You’re on the money – the kind folks in the Slack pointed me in the right 
direction on this thread and it was just as you said. Once I swapped the schema 
from the Iceberg to the Table, everything worked as expected.

Cheers.

ah

From: Ryan Blue <b...@tabular.io>
Sent: Thursday, April 21, 2022 7:21 PM
To: Iceberg Dev List <dev@iceberg.apache.org>
Subject: Re: NullPointerException during scan on V2 Table post row deletion

Andreas,

I think the problem is that you're using the IDs from the schema you used to 
create the delete table, not the IDs from the data table itself. If I'm right, 
you should be able to fix this by changing how you are setting 
`equalityFieldIds` to use `dataTable.schema().select(...)` instead of 
`icebergSchema`.

When a table is created, Iceberg reassigns all of the IDs in the incoming 
schema to make sure they're consistent. So if you've created a schema using IDs 
other than the ones that would be automatically assigned (for example, starting 
at 0) then the IDs will be different. That would explain the failure at 
DeleteFileIndex.java:193, which is looking up the equality field IDs in the 
table schema. I'm not sure how you've created these schemas or what their 
relationships are, though, so I'm mostly speculating.

The important thing is that you always want to use a table's schema rather than 
the schema you used to create the table or another table's schema.

Ryan

On Wed, Apr 20, 2022 at 5:50 PM Hailu, Andreas 
<andreas.ha...@gs.com<mailto:andreas.ha...@gs.com>> wrote:
Hi folks,

I’m trying to test out record deletions on a V2 table but I seem to be 
corrupting the Table and receive a NullPointerException trying to read the 
Table post deletion.

I have a main Table ‘T1’ containing 2 records, and another Table ‘T2’ that 
contains 1 record from T1 that I want to delete. I create a DeleteFile out of 
T2 using the EqualityDeleteWriter, and then apply the RowDelta to T1 with this 
DeleteFile.
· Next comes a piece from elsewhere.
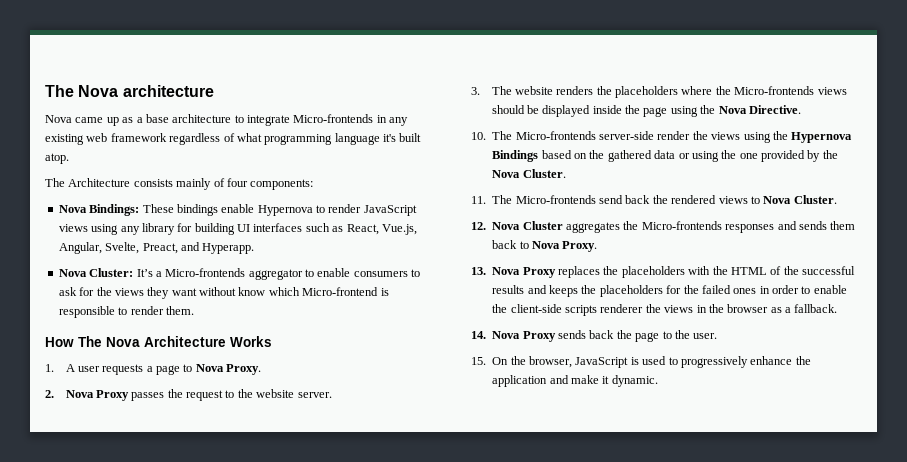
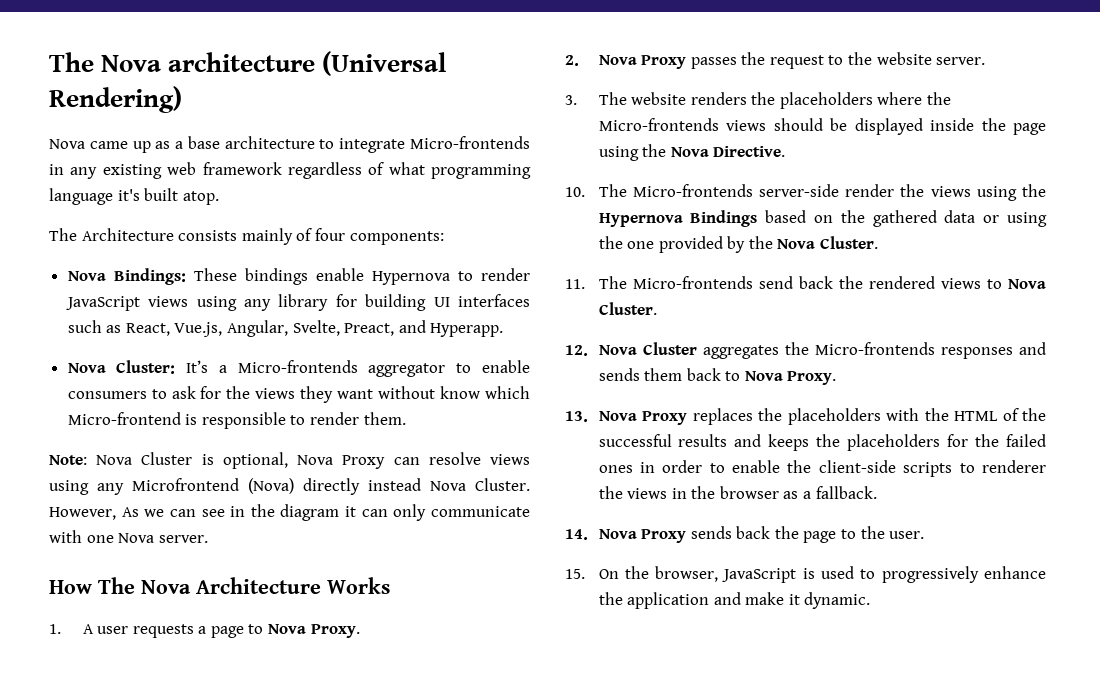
(214, 91) none -> [322,51,447,76] [49,86,182,113] (Universal Rendering)
(194, 310) none -> [49,452,530,469] [49,478,530,495] [49,504,530,521] [49,530,208,543] // Note: Nova Cluster is optional, Nova Proxy can resolve views using any Microfrontend (Nova) directly instead Nova Cluster. However, As we can see in the diagram it can only communicate with one Nova server.
(597, 310) none -> [959,463,975,473] to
Post this sequence, this exception is thrown trying to read:

Caused by: java.lang.NullPointerException
        at 
org.apache.iceberg.DeleteFileIndex.canContainEqDeletesForFile(DeleteFileIndex.java:193)
        at 
org.apache.iceberg.DeleteFileIndex.canContainDeletesForFile(DeleteFileIndex.java:144)
        at 
org.apache.iceberg.DeleteFileIndex.lambda$forDataFile$3(DeleteFileIndex.java:134)
        at 
java.util.stream.ReferencePipeline$2$1.accept(ReferencePipeline.java:174)
        at 
java.util.Spliterators$ArraySpliterator.forEachRemaining(Spliterators.java:948)
        at 
java.util.stream.Streams$ConcatSpliterator.forEachRemaining(Streams.java:742)
        at java.util.stream.AbstractPipeline.copyInto(AbstractPipeline.java:481)
        at 
java.util.stream.AbstractPipeline.wrapAndCopyInto(AbstractPipeline.java:471)
        at java.util.stream.AbstractPipeline.evaluate(AbstractPipeline.java:545)
        at 
java.util.stream.AbstractPipeline.evaluateToArrayNode(AbstractPipeline.java:260)
        at 
java.util.stream.ReferencePipeline.toArray(ReferencePipeline.java:438)
       at 
org.apache.iceberg.DeleteFileIndex.forDataFile(DeleteFileIndex.java:135)
        at org.apache.iceberg.DeleteFileIndex.forEntry(DeleteFileIndex.java:115)
        at 
org.apache.iceberg.ManifestGroup.lambda$planFiles$6(ManifestGroup.java:181)
        at 
org.apache.iceberg.io.CloseableIterable$4$1.next(CloseableIterable.java:113)
        at 
org.apache.iceberg.io.CloseableIterable$ConcatCloseableIterable$ConcatCloseableIterator.next(CloseableIterable.java:206)
        at 
org.apache.iceberg.relocated.com.google.common.collect.TransformedIterator.next(TransformedIterator.java:47)
        at 
org.apache.iceberg.relocated.com.google.common.collect.TransformedIterator.next(TransformedIterator.java:47)
        at 
org.apache.iceberg.relocated.com.google.common.collect.Iterators$ConcatenatedIterator.hasNext(Iterators.java:1330)
        at 
org.apache.iceberg.io.CloseableIterator$1.hasNext(CloseableIterator.java:50)
        at 
org.apache.iceberg.util.BinPacking$PackingIterator.hasNext(BinPacking.java:106)
        at 
org.apache.iceberg.io.CloseableIterator$1.hasNext(CloseableIterator.java:50)
        at 
org.apache.iceberg.io.CloseableIterable$4$1.hasNext(CloseableIterable.java:108)
        at 
org.apache.iceberg.relocated.com.google.common.collect.TransformedIterator.hasNext(TransformedIterator.java:42)
        at 
org.apache.iceberg.relocated.com.google.common.collect.TransformedIterator.hasNext(TransformedIterator.java:42)
        at 
org.apache.iceberg.relocated.com.google.common.collect.Iterators$ConcatenatedIterator.getTopMetaIterator(Iterators.java:1309)
        at 
org.apache.iceberg.relocated.com.google.common.collect.Iterators$ConcatenatedIterator.hasNext(Iterators.java:1325)
        at 
org.apache.iceberg.relocated.com.google.common.collect.TransformedIterator.hasNext(TransformedIterator.java:42)
        at 
org.apache.iceberg.io.CloseableIterable.concat(CloseableIterable.java:122)
        at org.apache.iceberg.data.GenericReader.open(GenericReader.java:65)
        at 
org.apache.iceberg.data.TableScanIterable.iterator(TableScanIterable.java:41)
        at 
com.gs.ep.da.lake.refinerlib.flink.iceberg.poc.IcebergApplyDeltas.logRecordsInTable(IcebergApplyDeltas.java:111)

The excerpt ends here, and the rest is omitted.